Document Detail

Therapy with high-dose dexamethasone (HD-DXM) in previously untreated patients affected by idiopathic thrombocytopenic purpura: a GIMEMA experience.
MedLine Citation:
PMID:  17077333     Owner:  NLM     Status:  MEDLINE    
In idiopathic thrombocytopenic purpura (ITP), corticosteroids have been widely recognized as the most appropriate first-line treatment, even if the best therapeutic approach is still a matter of debate. Recently, a single high-dose dexamethasone (HD-DXM) course was administered as first-line therapy in adult patients with ITP. In this paper we show the results of 2 prospective pilot studies (monocentric and multicentric, respectively) concerning the use of repeated pulses of HD-DXM in untreated ITP patients. In the monocenter study, 37 patients with severe ITP, age at least 20 years and no more than 65 years, were enrolled.

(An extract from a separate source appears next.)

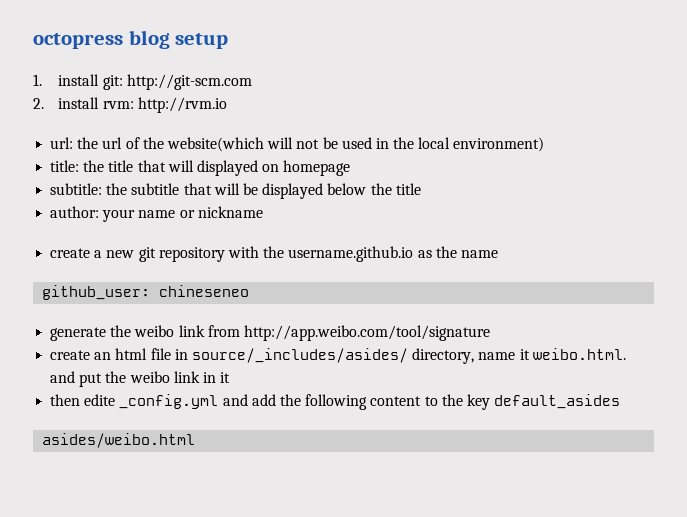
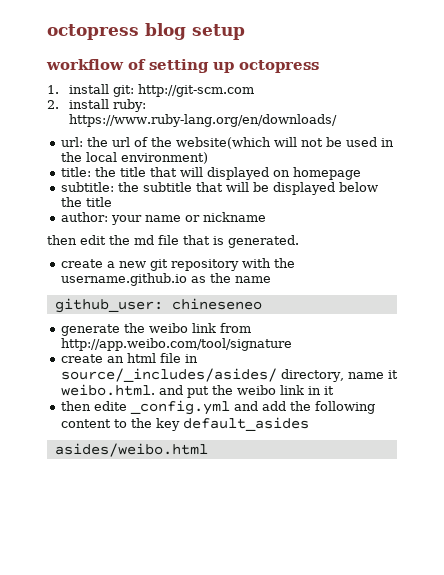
(229, 41) none -> [46,59,319,73] // workflow of setting up octopress
[102,97,227,113] rvm: http://rvm.io -> [113,99,147,112] [69,114,338,127] ruby: https://www.ruby-lang.org/en/downloads/
(263, 212) none -> [47,235,299,248] // then edit the md file that is generated.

HD-DXM was given in 4-day pulses every 28 days, for 6 cycles. Response rate was 89.2%; relapse-free survival (RFS) was 90% at 15 months; long-term responses, lasting for a median time of 26 months (range 6-77 months) were 25 of 37 (67.6%). In the multicenter study, 95 patients with severe ITP, age at least 2 years and no more than 70 years, were enrolled. HD-DXM was given in 4-day pulses every 14 days, for 4 cycles; 90 patients completed 4 cycles. Response rate (85.6%) was similar in patients classified by age (<18 years, 36 of 42=85.7%; >or=18 years, 41 of 48=85.4%, P=not significant), with a statistically significant difference between the second and third cycle (75.8% vs 89%, P=.018). RFS at 15 months 81%; long-term responses, lasting for a median time of 8 months (range 4-24 months) were 67 of 90 (74.4%). In both studies, therapy was well tolerated. A schedule of 3 cycles of HD-DXM pulses will be compared with standard prednisone therapy (eg, 1 mg/kg per day) in the next randomized Gruppo Italiano Malattie EMatologiche dell'Adulto (GIMEMA) trial.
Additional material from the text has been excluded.